A beginning

Jared Seehafer
Enzyme Backstage Blog
4 min readJan 18, 2018

I chose medical technology as a career after watching a two ounce pacemaker seemingly cure¹ Parkinson’s disease. The debilitating tremors and muscle rigidity that characterize the disease were simply - gone. In an instant.

It was (and remains) one of the most amazing things I’ve ever seen. The process is called deep brain stimulation. Neurosurgeons implant a wire in the basal ganglia of the brain, and that wire is connected to an implanted pacemaker.

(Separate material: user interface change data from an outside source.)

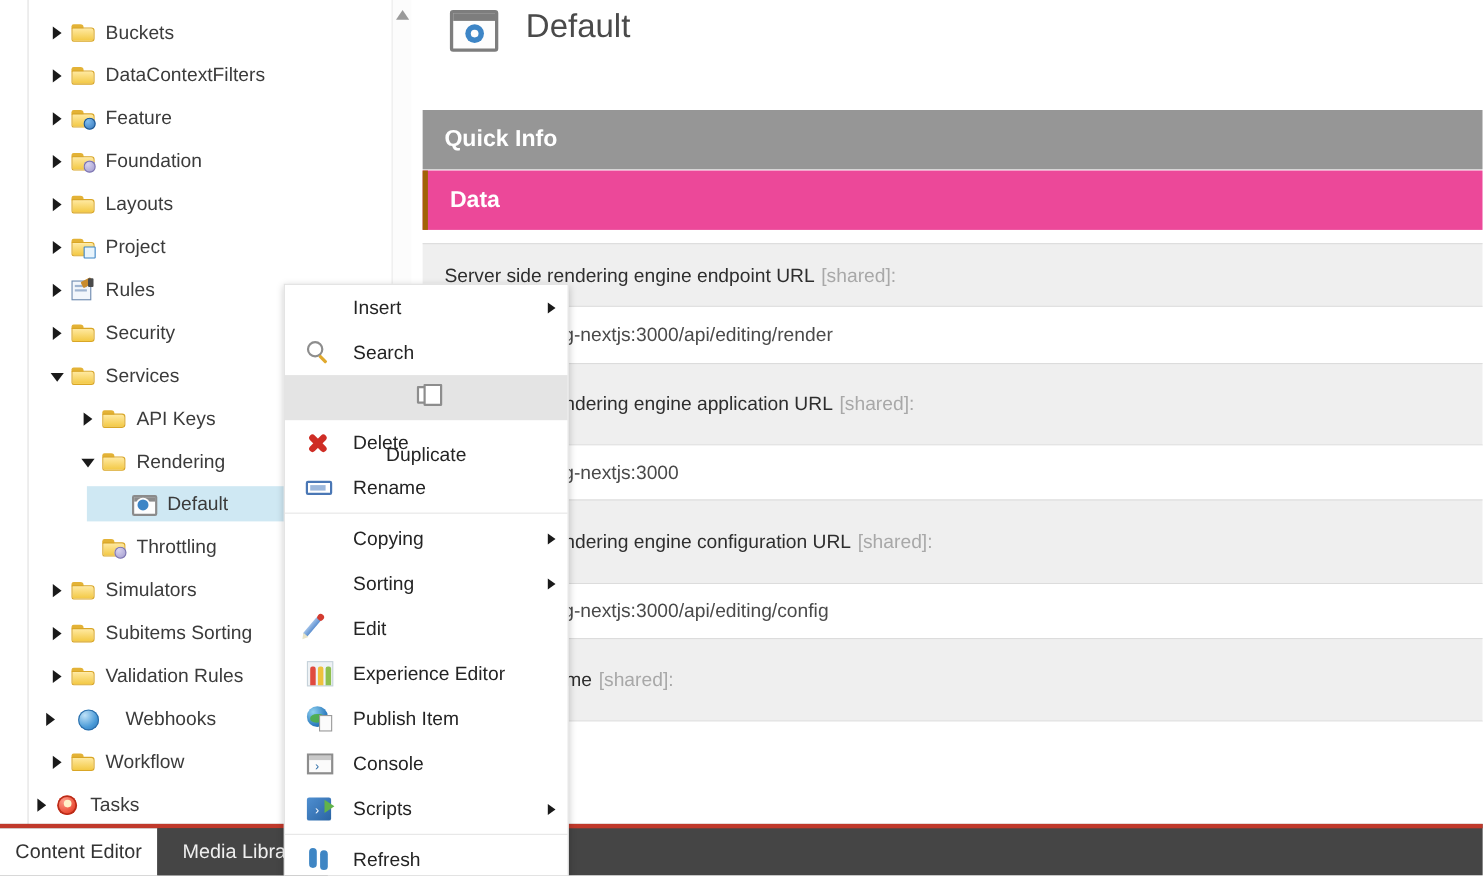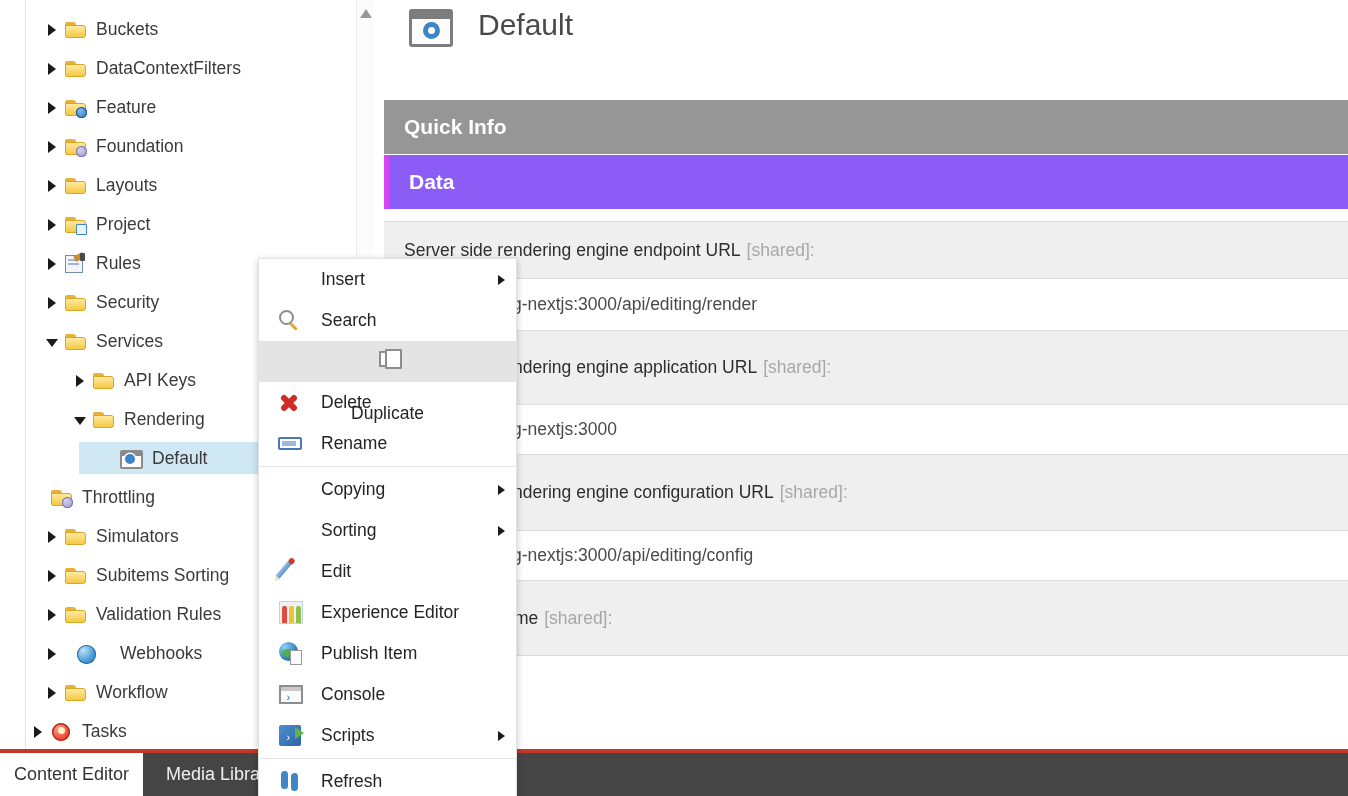"Data" #band-data { background: #8b5cf6 -> #ec4899; border-left: 5px solid #d946ef -> 5px solid #a16207 }
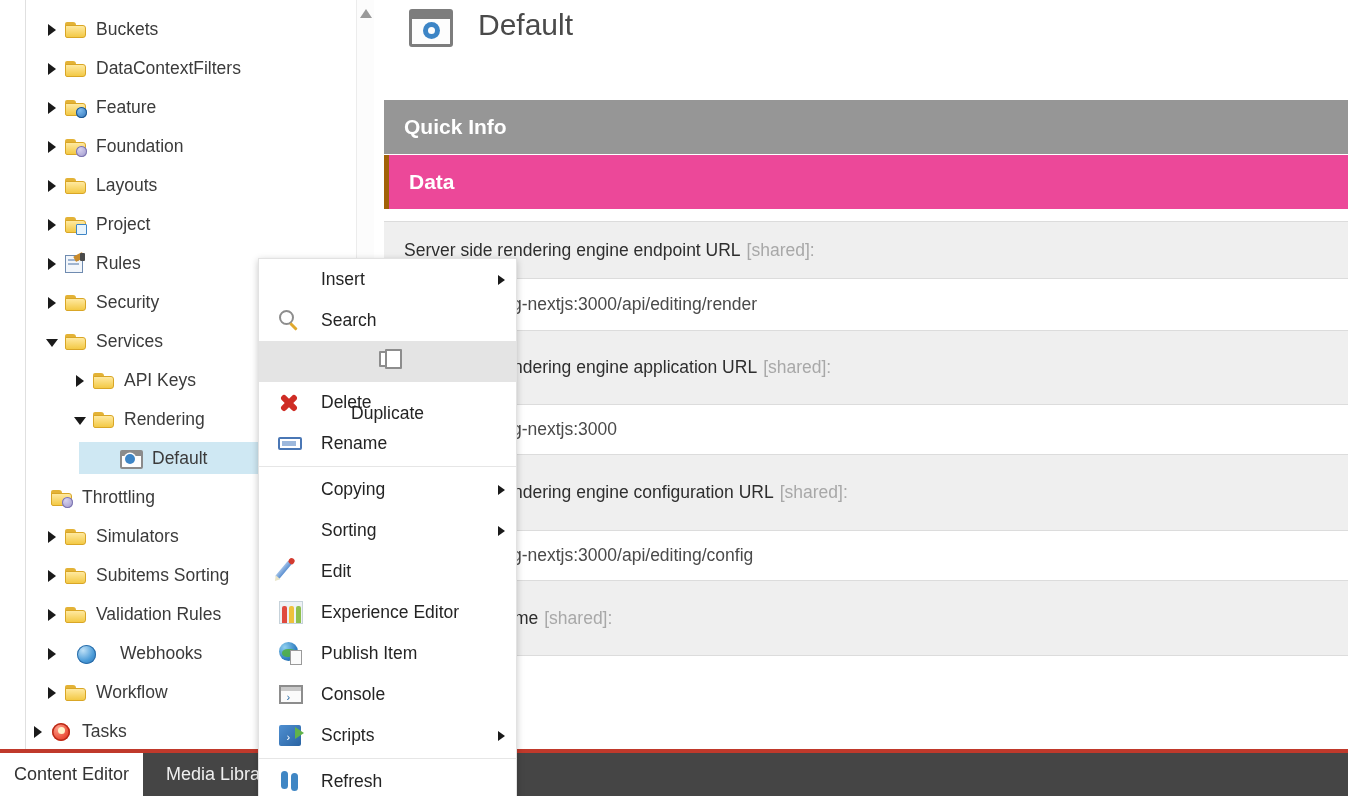"Throttling" div.tree-row { padding-left: none -> 42px }
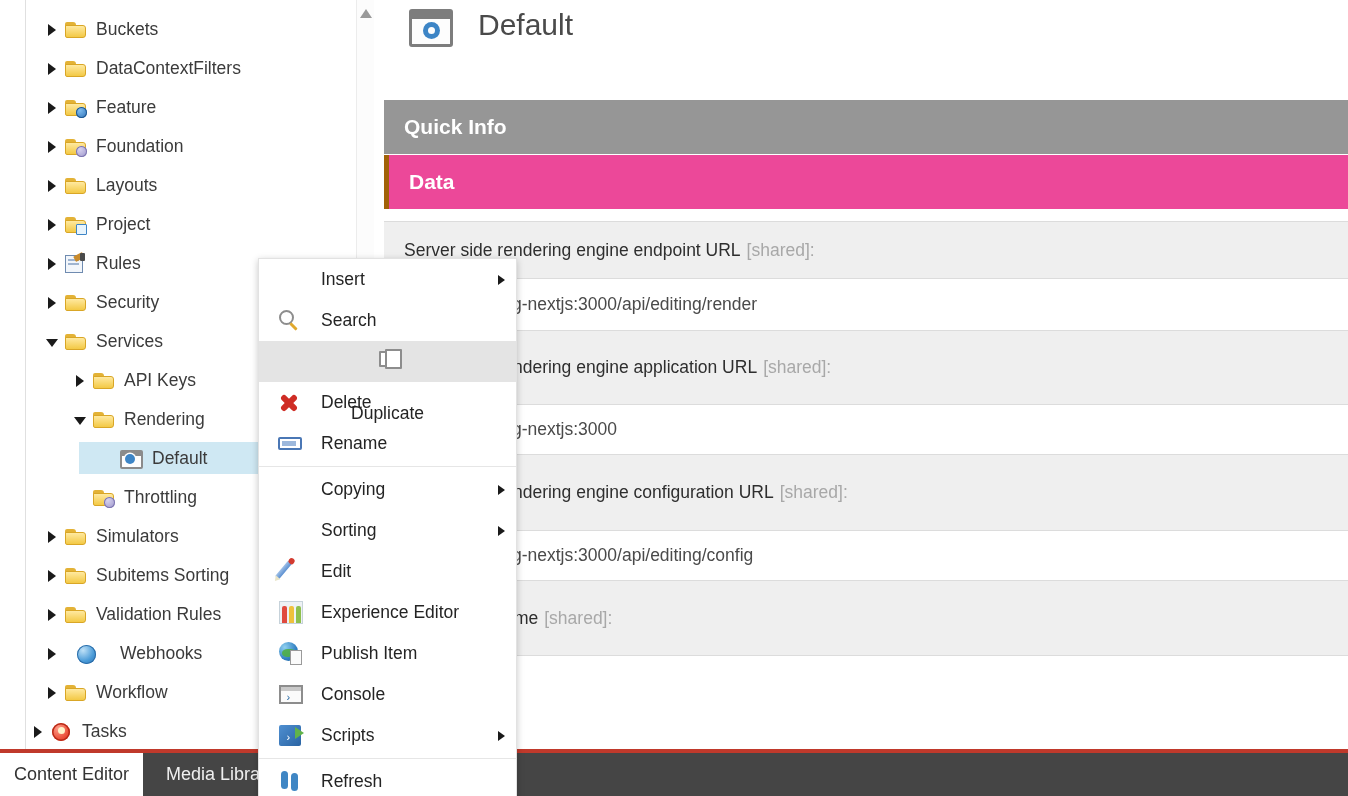"Webhooks" div.tree-row { padding-left: 14px -> 8px }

The results look unreal the first time you view them, I encourage you to watch if you’ve never seen the impact of this technology.

A few years and a graduate degree later, I was ready to take on the world, working as one of the first employees at a startup spun out of my university. And then I saw that the process of making drugs and medical devices often means spending as much time on paperwork as on medical innovation. Countless hours making sure that this engineering change request is properly signed, or that document is drawn up according to the right procedure, or taking another meaningless 2 hour training just to check off a box on some administrator’s desk. Then after the years of hard work and long hours comes the waiting. And worse than the waiting is the uncertainty of what will happen when you submit your product documentation to the FDA to gain approval to sell it.

My experience is not uncommon. And, since I started my career it’s been shocking to me that this crucial business process — perhaps the most crucial business process — underlying a $1.5 trillion industry does not have specialized software to address it.

Today we’re announcing the first financing of Enzyme, a company I co-founded to change the way the life science industry deals with regulation. (Think of us as something like “TurboTax for companies that are FDA-regulated”.) Our aim is to turn regulatory compliance from an amorphous risk into a definable, boundable series of steps. Our means is a web-based software platform that integrates disparate data sources, guides users through validated workflows, and generates reports that are consumable by regulatory authorities.

We want to free founders to start companies knowing how/when/what they need to stay compliant. To give investors certainty when investing in regulated life science, knowing they can predictably model how regulation will impact time-to-market. To enable regulatory professionals to focus on strategy and relationship building with their counterparties, not document drafting.

We believe, unlike some of our colleagues here in Silicon Valley, that the FDA and other life science regulators are a necessary part of the life science industry. Indeed, paraphrasing Voltaire, if the FDA did not exist it would be necessary to invent it. The reason is one of scale. There are tens-of-thousands of medical products, and it would take several lifetimes for a single physician to understand them all (let alone a patient). There is a need in our ecosystem for some entity to evaluate products and render impartial judgments on safety and efficacy².

In our experience, most regulators are earnest professionals. They spend each day dedicated to their mission of protecting public health. But there are clear ways in which interactions between regulatory agencies and industry can be improved and streamlined.

We are excited to see a new FDA Commissioner focused on innovating the agency, particularly in the realm of software and digital health products, which are currently some of the most difficult to conform into existing regulatory frameworks. The standard wisdom when I started my career was that companies would launch products overseas first because the regulations abroad were more transparent. I’m hopeful that this will soon be viewed as an anachronism.

My cofounder Jake Graham and I are pleased to have assembled a fantastic team of investors operating at the intersection of software and healthcare: YCombinator, Refactor Capital, Rock Health, Soma Capital, Data Collective, and a handful of angels with deep experience in enterprise software and healthcare. We are heads-down now focused on building out our team and technology so we can reach more customers (and millions of our customers’ patients). If the idea of building software that accelerates the time-to-market of medical products is intriguing to you, we’d love to talk. We’re hiring in software, software quality, and regulatory roles.

Jared Seehafer
CEO & Cofounder

¹ It’s not a “cure” of course, merely an alleviation of certain symptoms. But it sure looks as magical as a cure the first time you see it.

² There’s certainly an alternate world one could conceive in which the functions that FDA performs were done by some private organization; an Underwriters Laboratories for medicine, for instance. That said, there would still be a need for some entity to set a standard and make judgments about product safety and efficacy.